Work done under direction of supervisor
Opera communicated a continuous stream of detailed feedback and instructions to the Stylists.
Amount of skill required
Considerable skill required by the Stylists to execute Opera’s artistic vision.
Supply of tools and place of work
Opera supplied all equipment, supplies and workspaces.
Length of employment
Work performed by the Stylists was on a project basis.
Method of payment
The Stylists were paid an hourly wage with potential for overtime; however, no tax withholding or benefits.
Work is regular business of employer
Opera’s regular business is to stage operas and the Stylists performed a function (makeup, hair and wig treatments) that is essential to this endeavor.
Opera and the Stylists entered into informal oral agreements that did not specify relationship; Opera asked for W-9s without explanation.
Principal is in business
Opera is in the business of presenting operas and the Stylists played an essential role.
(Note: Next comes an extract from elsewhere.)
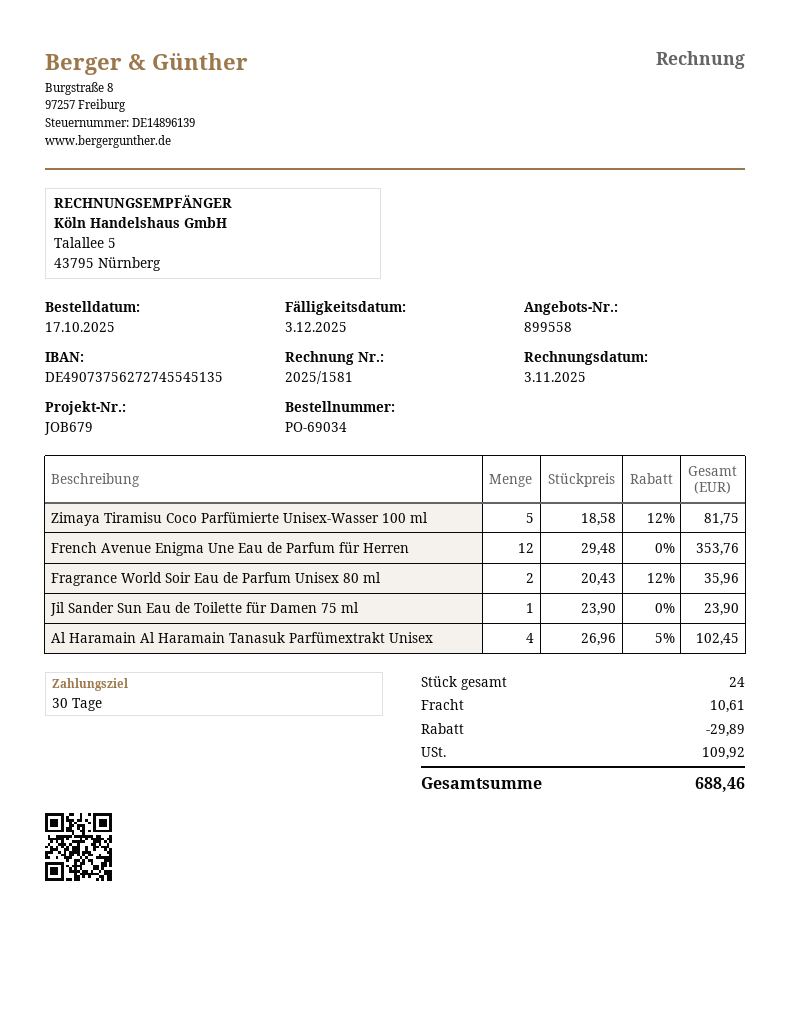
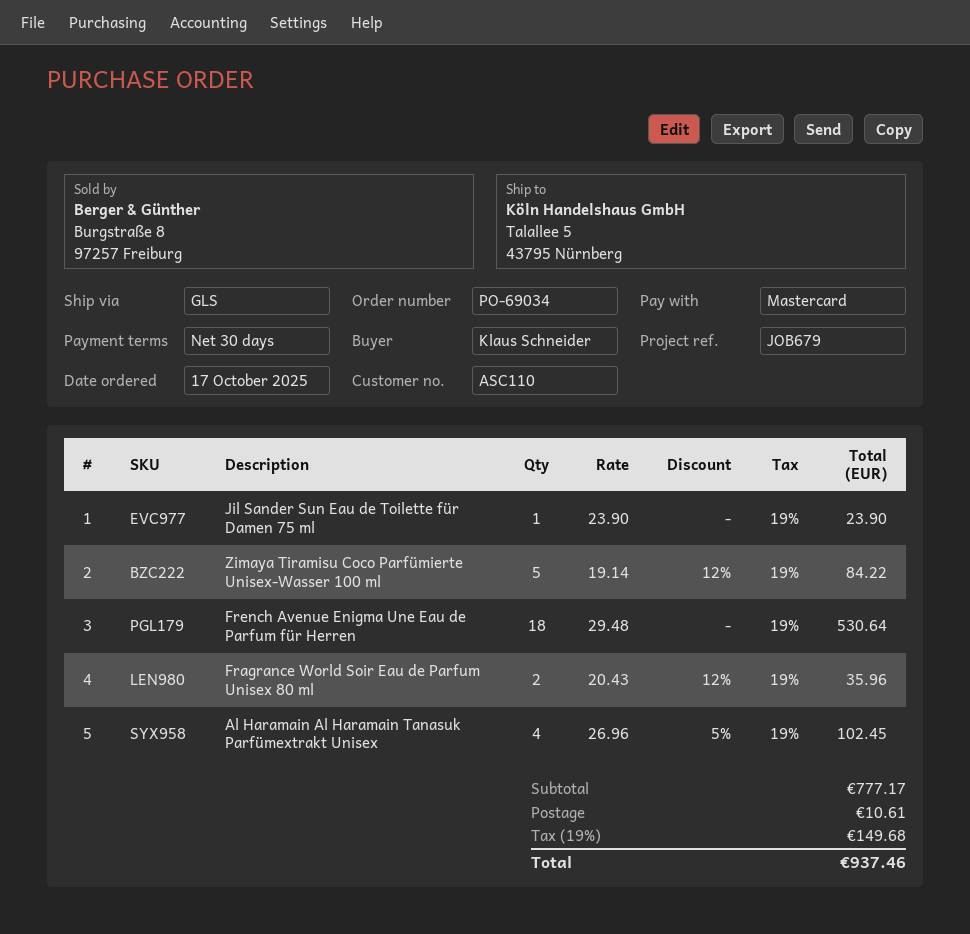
Zimaya Tiramisu Coco Parfümierte Unisex-Wasser 100 ml: 5 x 18.58 - 12% = 81.75 -> 5 x 19.14 - 12% = 84.22
French Avenue Enigma Une Eau de Parfum für Herren: 12 x 29.48 = 353.76 -> 18 x 29.48 = 530.64
discount: 29.89 -> none
tax: 109.92 -> 149.68
total: 688.46 -> 937.46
Individual rendering services as an independent business
Stylists “fundamentally constrained in their ability to make entrepreneurial decisions” because Opera controlled schedules; Stylists agreed to a fixed hourly wage; Stylists did not receive a percentage of sales revenues; Stylists had no proprietary or ownership interest in their work; Stylists lacked ability to subcontract their positions or hire helpers/replacements
The Board’s decision makes clear that determining the status of a worker “ ‘ requires more than a quantitative analysis based on adding up the factors on each side; it requires the difficult task of assessing the relative significance of each factor, and ultimately each set of factors, in light of the impact of each factor on the overall relationship’ between the parties.” That said, the Board noted that the “majority of the traditional common-law factors, as incorporated in the Restatement (Second) of Agency, point toward employee status.”
The Atlanta Opera decision returns the Board to an independent-contractor standard that could make it more likely that workers will be found to be employees entitled to the protections under the Act, including the right to organize for union representation. The labor-friendly ruling is in line with recent decisions of the Board under its current makeup as the Biden-appointed General Counsel continues to push an aggressive, pro-labor agenda. Employers wishing to utilize independent contractors may want to review their workplace policies and procedures governing use of independent contractors.
Employers should consider engaging in a fact-specific analysis of their workforce through the common-law test’s prism to determine which workers may now be found covered under the Act. Employers can expect that the NLRB General Counsel’s office will aggressively enforce Atlantic Opera’s holding, especially against employers in industries that are heavily populated with independent contractors.
Opera will undoubtedly appeal the Board’s decision to the which may result in a delay in enforcement. Regardless, employers should be mindful of how their engagements with “gig workers” are structured, and how these workers might be assessed in a non-weighted application of the 10-factor common law Restatement test. Relying on the method of payment (e.g., payment via 1099 or W-2) or past practices/norms (e.g., consultants are always independent contractors) to classify and treat service providers as independent contractors or employees is no longer sufficient. The legal risks and attendant financial exposure are too great for any business to ignore this evolving area of law, and employers seeking to evaluate their contractual relationships under the reinstated FedEx II standard are advised to consult counsel.